▼▼▼
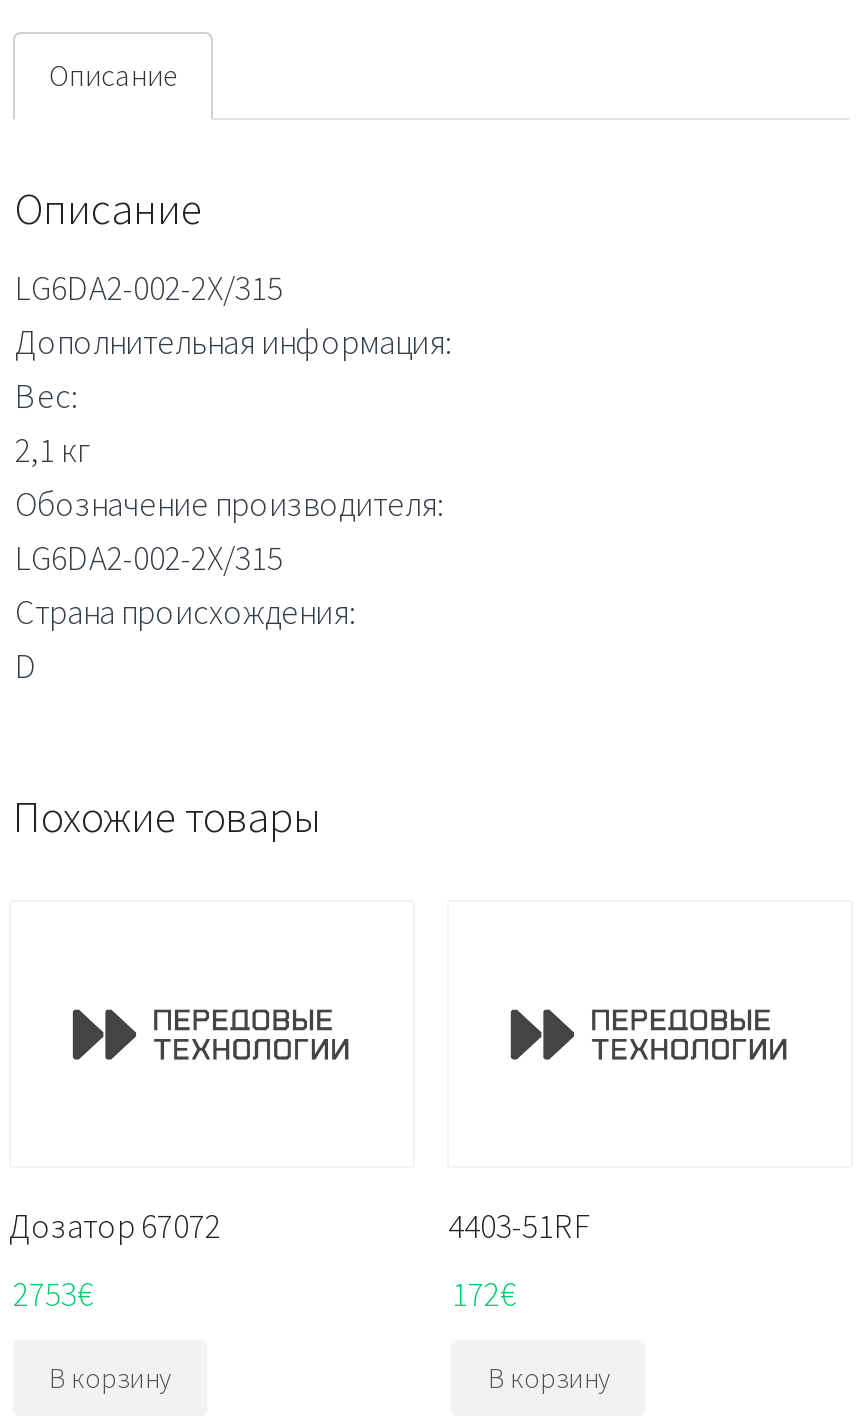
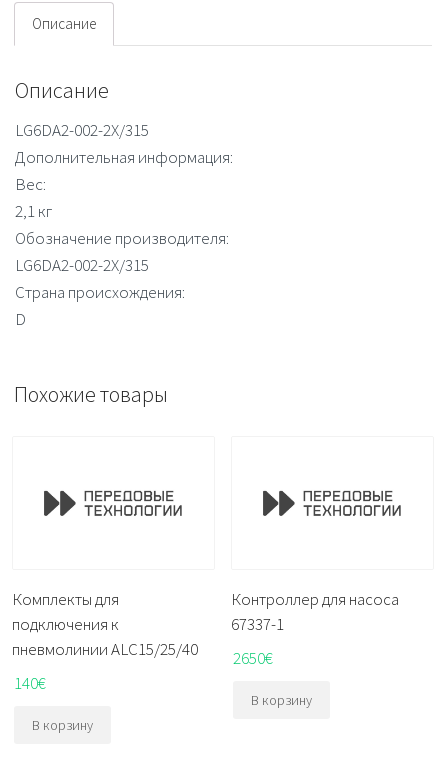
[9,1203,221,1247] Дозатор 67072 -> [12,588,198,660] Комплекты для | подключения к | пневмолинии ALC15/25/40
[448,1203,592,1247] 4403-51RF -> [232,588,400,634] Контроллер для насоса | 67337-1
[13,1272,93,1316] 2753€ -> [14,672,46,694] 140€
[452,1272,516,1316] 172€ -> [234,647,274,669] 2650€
▲▲▲
▼▼▼
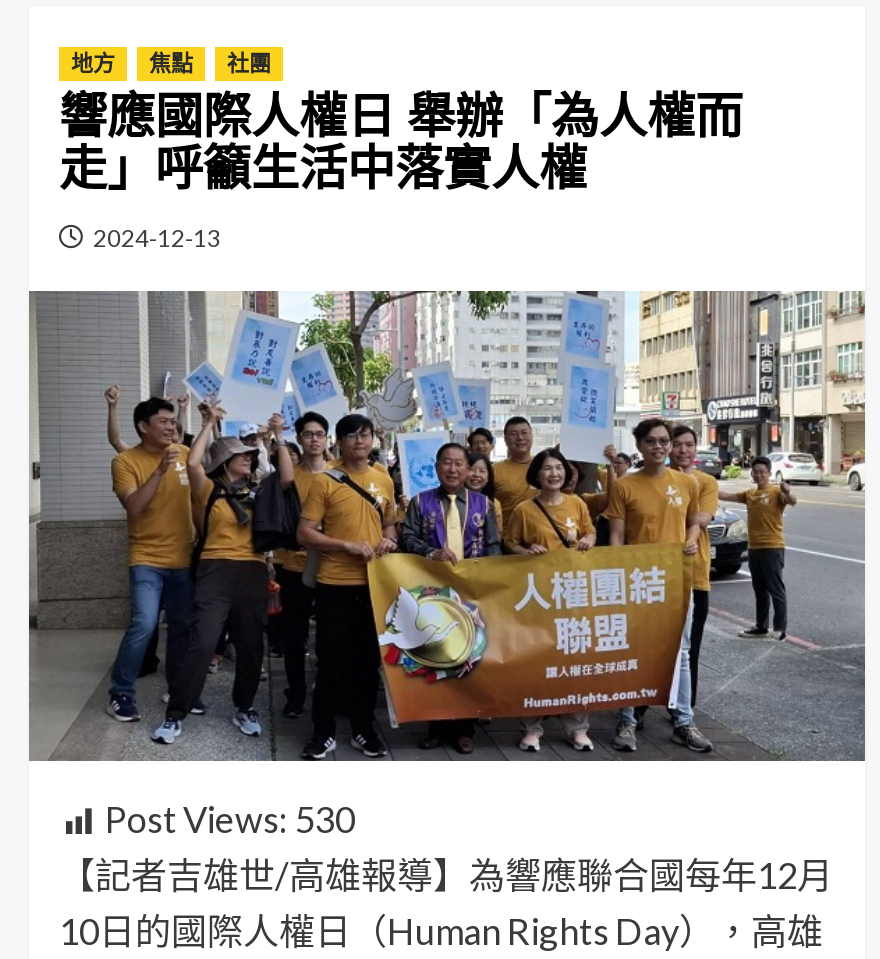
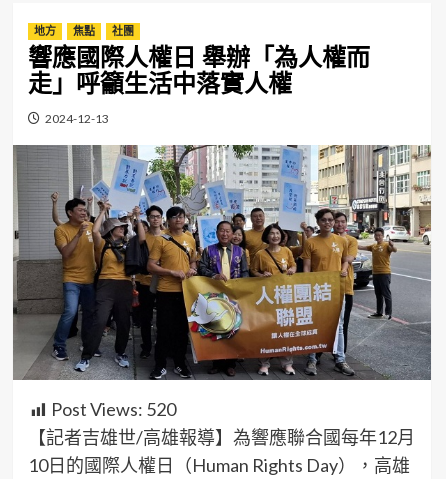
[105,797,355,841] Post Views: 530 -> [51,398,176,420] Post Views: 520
▲▲▲
**Exercise instructions:** Everything above from the line containing "[9,1203,221,1247] Дозатор 67072" down to the line containing "[452,1272,516,1316] 172€ ->" is to be transcribed exactly, with both of those lines included and nothing else added.

**Answer area:**
[9,1203,221,1247] Дозатор 67072 -> [12,588,198,660] Комплекты для | подключения к | пневмолинии ALC15/25/40
[448,1203,592,1247] 4403-51RF -> [232,588,400,634] Контроллер для насоса | 67337-1
[13,1272,93,1316] 2753€ -> [14,672,46,694] 140€
[452,1272,516,1316] 172€ -> [234,647,274,669] 2650€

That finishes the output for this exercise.